Paul Norris is this luddite today, a man who’s built a home, buried a wife and grown old on Mars. Not that he’s the protagonist. That would be Cessair, an amortal with mixed feelings about old humans who refuse to upgrade:

Look, I’m no bigot! The Old-Strains made us, after all, and their genes formed the basis of those parts of amortal bodies that are still organic. They gave us form, gave us shape, gave us the stars, for Life’s sake… and I’m not going to static them just because they’re slow. But talking to one of them can be like talking to an ancient gigabyte processor, pre-AI: slow, single-minded, and positively complacent in its determination that it’s right, and never mind what the rest of the universe has to say.

But he has to meet Norris, so Cessair grows a temporary body so he can appear at Norris’ door in person, which he thinks would be received more warmly. The thing is, Mars is being gradually terraformed by ice comet impacts, no more than a few tens of meters across so they won’t cause much trouble, and has been going on for long enough that there is a liquid sea again. But something went wrong with the fracturing of the last comet. A chunk of ice several kilometers long is going to fall into the sea. The resulting impact will form a tidal wave that will race through the valleys, and Norris’ house is right in its path. But Norris doesn’t want to leave.

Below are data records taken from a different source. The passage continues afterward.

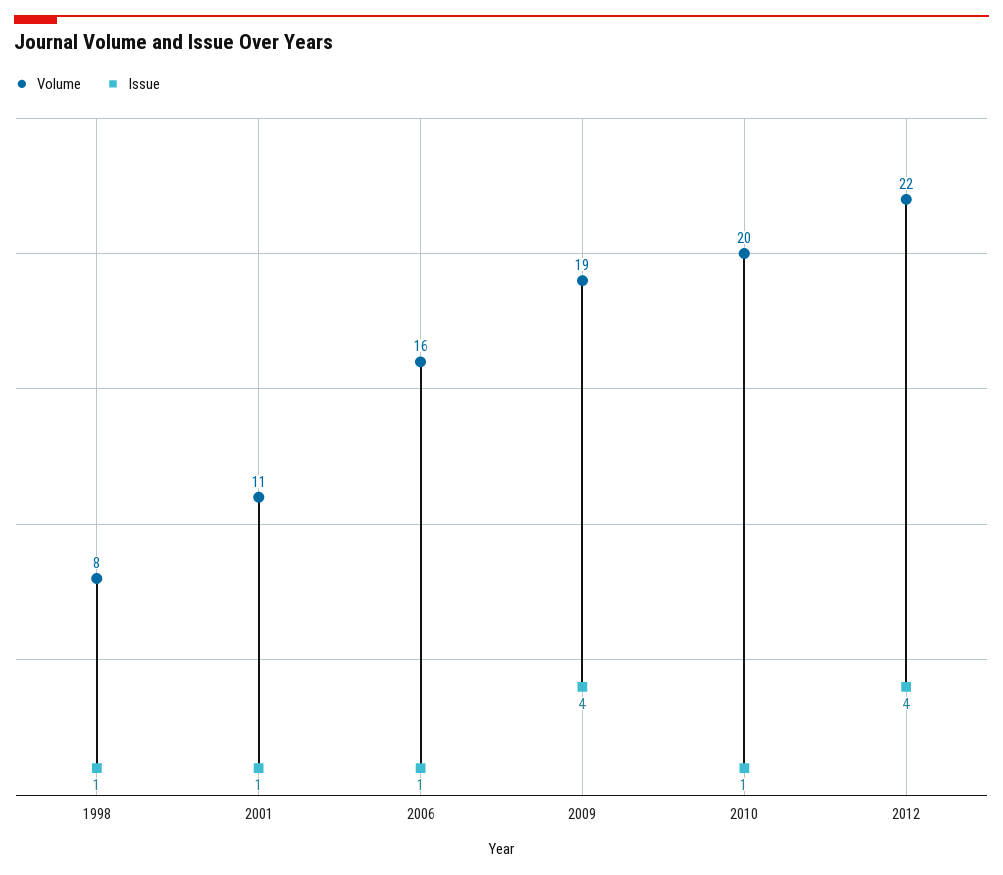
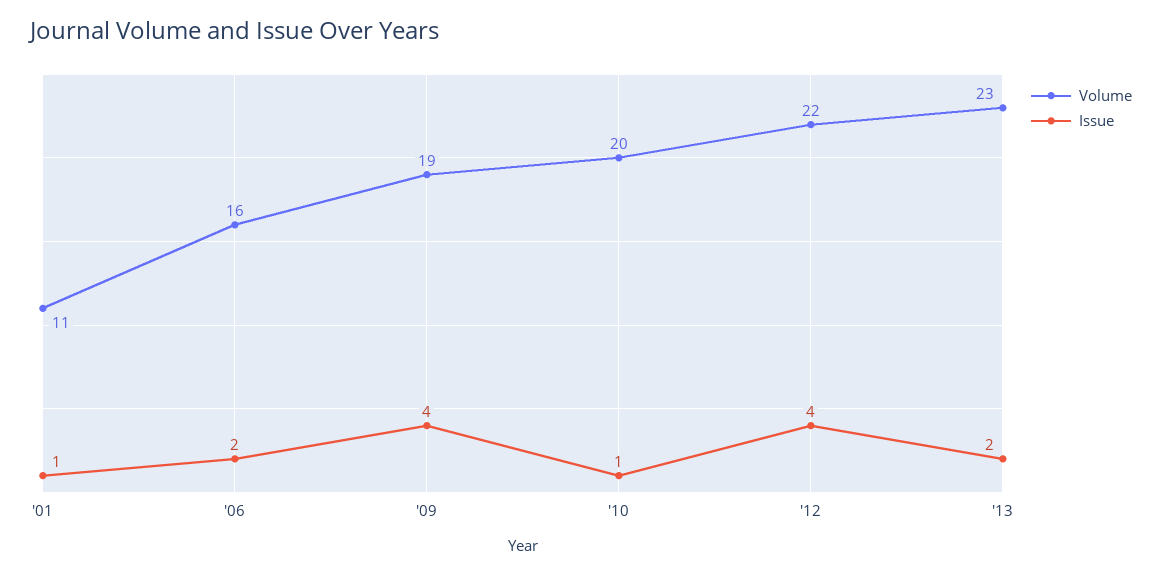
Volume, 1998: 8 -> none
Issue, 1998: 1 -> none
Issue, 2006: 1 -> 2
Volume, '13: none -> 23
Issue, '13: none -> 2

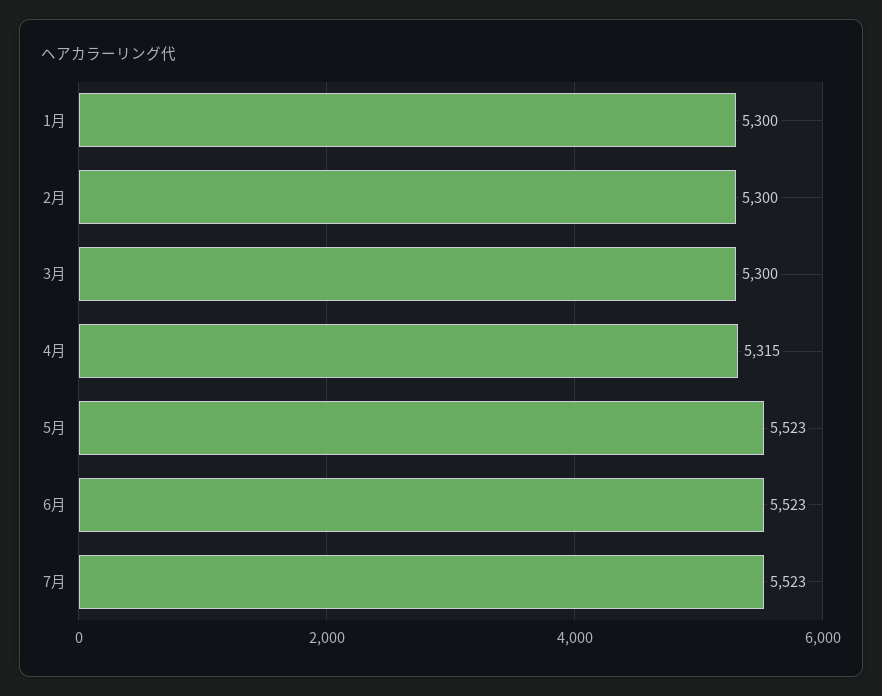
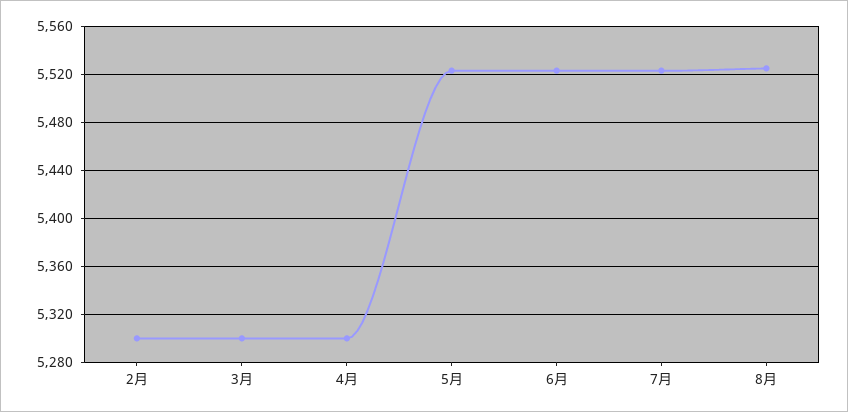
1月: 5300 -> none
4月: 5315 -> 5300
8月: none -> 5525

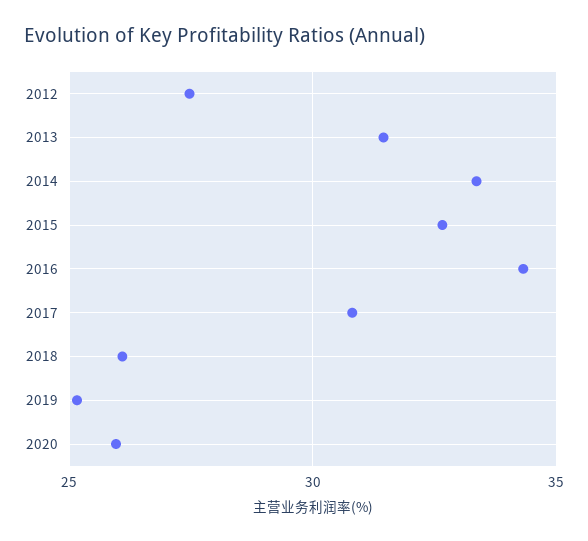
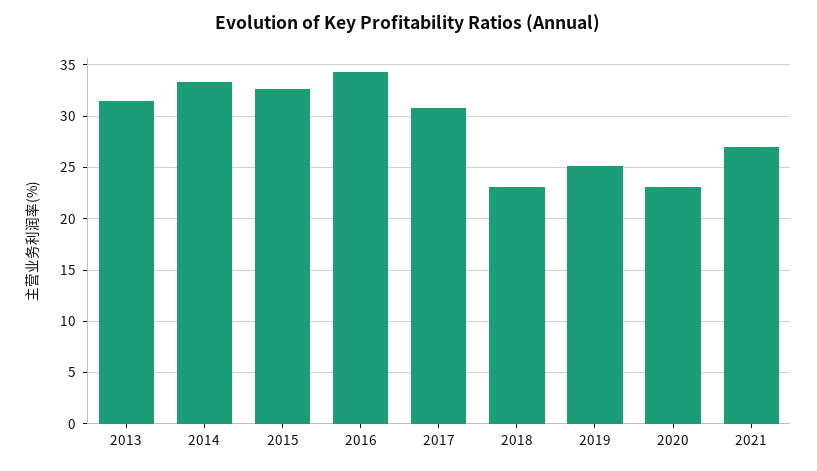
2012: 27.5 -> none
2018: 26 -> 23
2020: 26 -> 23
2021: none -> 27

Now, the person refusing to leave their home in the face of imminent danger is a venerable trope. But this story then goes in a different direction. Norris already knows about the meteorite. He doesn’t want to leave his home because he has his own plan: to attach flotation bags and thrusters to his house, and catch the wave and sail when it hits.

This is a ridiculous scheme. But if it’s far riskier than anything Cessair has ever done in his life, it also sounds far more exciting than anything he’s ever done either. And so he surreptitiously leaves cameras and sensors around the house so that when the wave hits, he can vicariously ride along too. And so can other amortals. And thus the story transforms into another venerable trope, that of the young realizing they can still learn from the old, as the story provides a spectacular set-piece of the house racing down this newly created tsunami.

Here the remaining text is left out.